COLORADO STATE

Washington Times
 April 3, 2003
http://www.washtimes.com/national/20030403-642263.htm
Colorado to be first in school vouchers
By George Archibald

Colorado is on its way to becoming the first state to enact a statewide school-voucher program since the U.S. Supreme Court's decision last summer upholding vouchers in Cleveland. Texas and Louisiana may not be far behind. The Colorado state Senate on Monday voted 36-28 to enact a House-passed bill to allow students in Denver and 11 other districts with eight or more schools rated "poorly" under state criteria to opt out of public schools. Those students can then use 75% to 85% of its public per-pupil funds, ranging from about $5,000 to $6,000, at private schools of their choice. Next year, the bill would cap enrollment in voucher-funded schools at 1% of a district's students, but could rise to 6% by the fourth year.

Gov. Bill Owens, a Republican and longtime advocate of school choice, said he is eager to sign the bill, while the Colorado Education Association, representing 36,000 public school teachers, has threatened a legal challenge. "It enjoys support from a diverse crowd of state leaders, including the Bighorn Center for Public Policy, the Colorado Children's Defense Fund, the Colorado Latino Chamber of Commerce and Ken Salazar, attorney general and highest-ranking Democratic official in the state," said Jeanne Allen, president of the Washington-based Center for Education Reform.

School-choice advocates applauded the flurry of state legislative activity to provide options beyond the traditional mandatory public school system, particularly for low-income families whose children are locked in failing schools. "We should be worried about the child first, and we need to redefine public education around the child as the ultimate beneficiary, so whatever we have in place — a traditional public school district, a charter school, a private school — all of those ought to be part of the public education policies the state has," said Lisa Graham Keegan, chief executive officer of the reform-minded Education Leaders Council.

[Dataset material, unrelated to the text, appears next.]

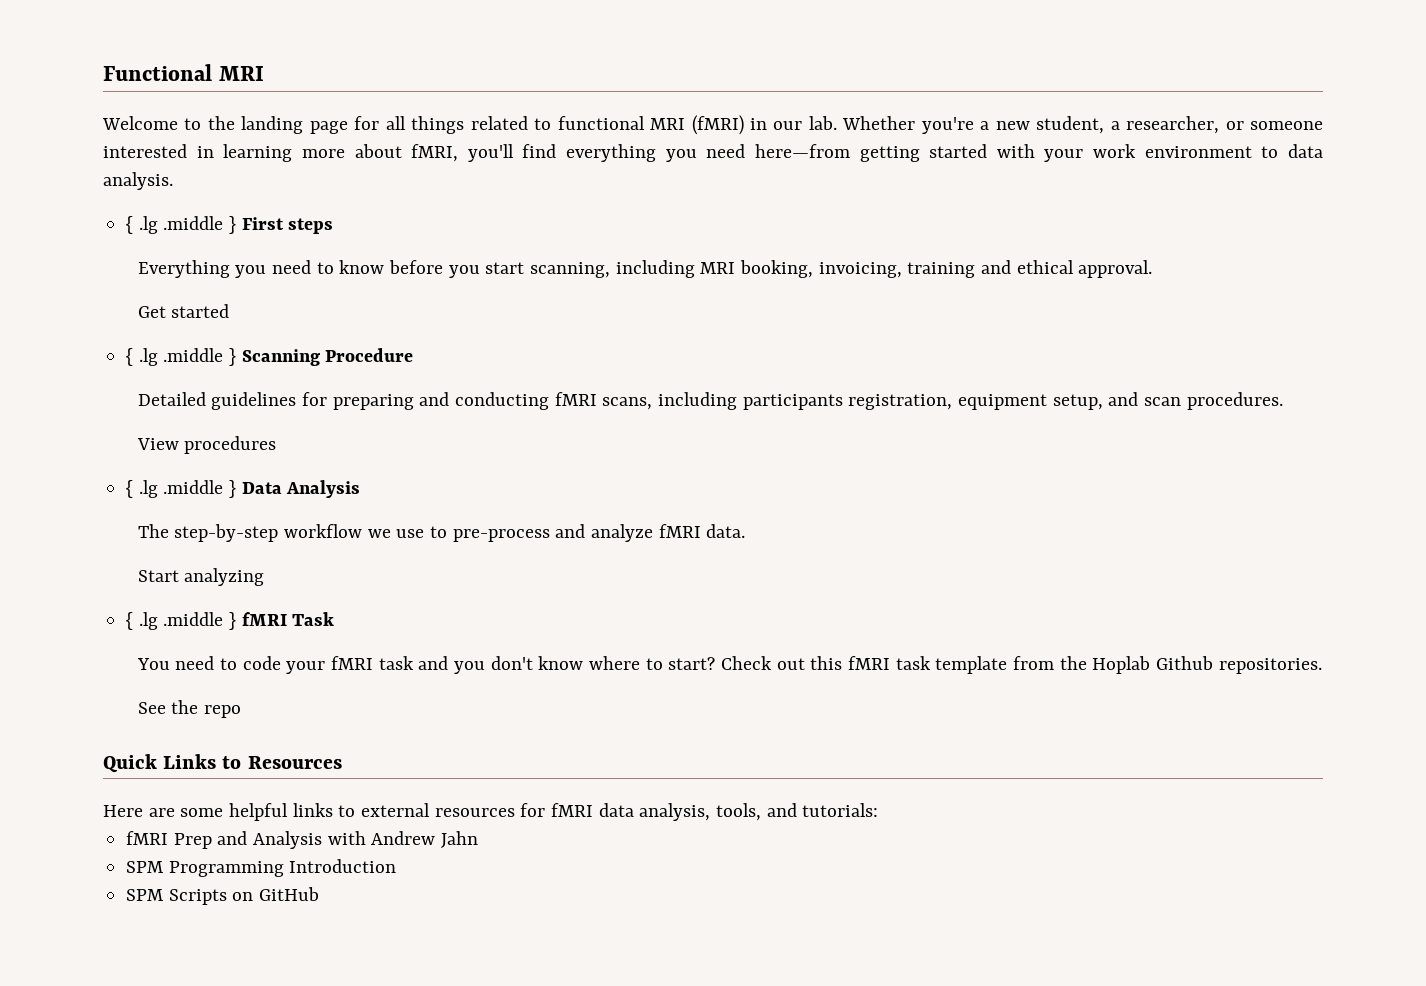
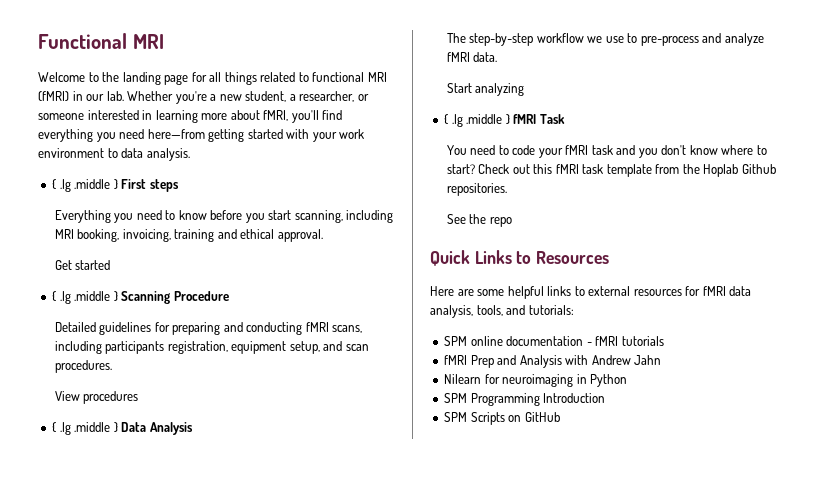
+ SPM online documentation - fMRI tutorials
+ Nilearn for neuroimaging in Python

Colorado's approval of the first statewide voucher program is a positive step, said Mrs. Keegan, whose Washington-based council includes current and former state superintendents of education, school board members and other education leaders. "It makes the world safer for this idea. Every time it passes, it becomes less of an anomaly, more in the mainstream, and it helps us to redefine public education around kids," she said.

In Texas, Gov. Rick Perry, a Republican, and leaders of both houses of the Republican-controlled Legislature have teamed with Rep. Ron Wilson, a black Democratic lawmaker from Houston, to support a similar voucher bill. That bill targets 11 districts with enrollments of at least 40,000 whose students are mostly eligible for government-subsidized free and reduced-cost school lunches. In Louisiana, where the Legislature just opened its new session, Gov. Mike Foster, a Republican, has offered a pilot voucher plan to give students in low-performing schools the option to transfer to private schools that take part in skills tests required by the state.

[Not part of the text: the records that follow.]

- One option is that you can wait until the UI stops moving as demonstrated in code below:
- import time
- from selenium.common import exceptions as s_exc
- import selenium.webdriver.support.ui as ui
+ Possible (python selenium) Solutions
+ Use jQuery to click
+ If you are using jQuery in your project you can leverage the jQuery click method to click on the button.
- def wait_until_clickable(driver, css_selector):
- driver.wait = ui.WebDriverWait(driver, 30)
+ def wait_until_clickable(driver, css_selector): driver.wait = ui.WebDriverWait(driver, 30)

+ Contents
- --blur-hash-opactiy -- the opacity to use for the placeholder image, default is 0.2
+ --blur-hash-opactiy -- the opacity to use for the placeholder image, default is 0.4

The U.S. Supreme Court last June, in Zelman v. Simmons-Harris, ruled that inclusion of religious schools in Ohio's state-enacted voucher program in Cleveland was not an unconstitutional establishment of religion under the First Amendment. The high court held that the legislation envisioned a comprehensive education system that permitted state support for parental choice of parochial schools as one option, along with traditional public schools and secular charter schools — either public or private. President Bush, a strong advocate of expanded school choice, included $75 million in his proposed fiscal year 2004 budget for pilot voucher programs throughout the country.

D.C. Mayor A. Anthony Williams and Rep. Eleanor Holmes Norton, both Democrats, oppose vouchers for the District, but Board of Education President Peggy Cooper Cafritz, previously an opponent, announced last weekend she supports the proposal. Mrs. Cafritz called on D.C. leaders to accept the federally proposed voucher or scholarship program for children in poorly performing public schools, saying she believed some version of administration-backed legislation in Congress was certain to pass.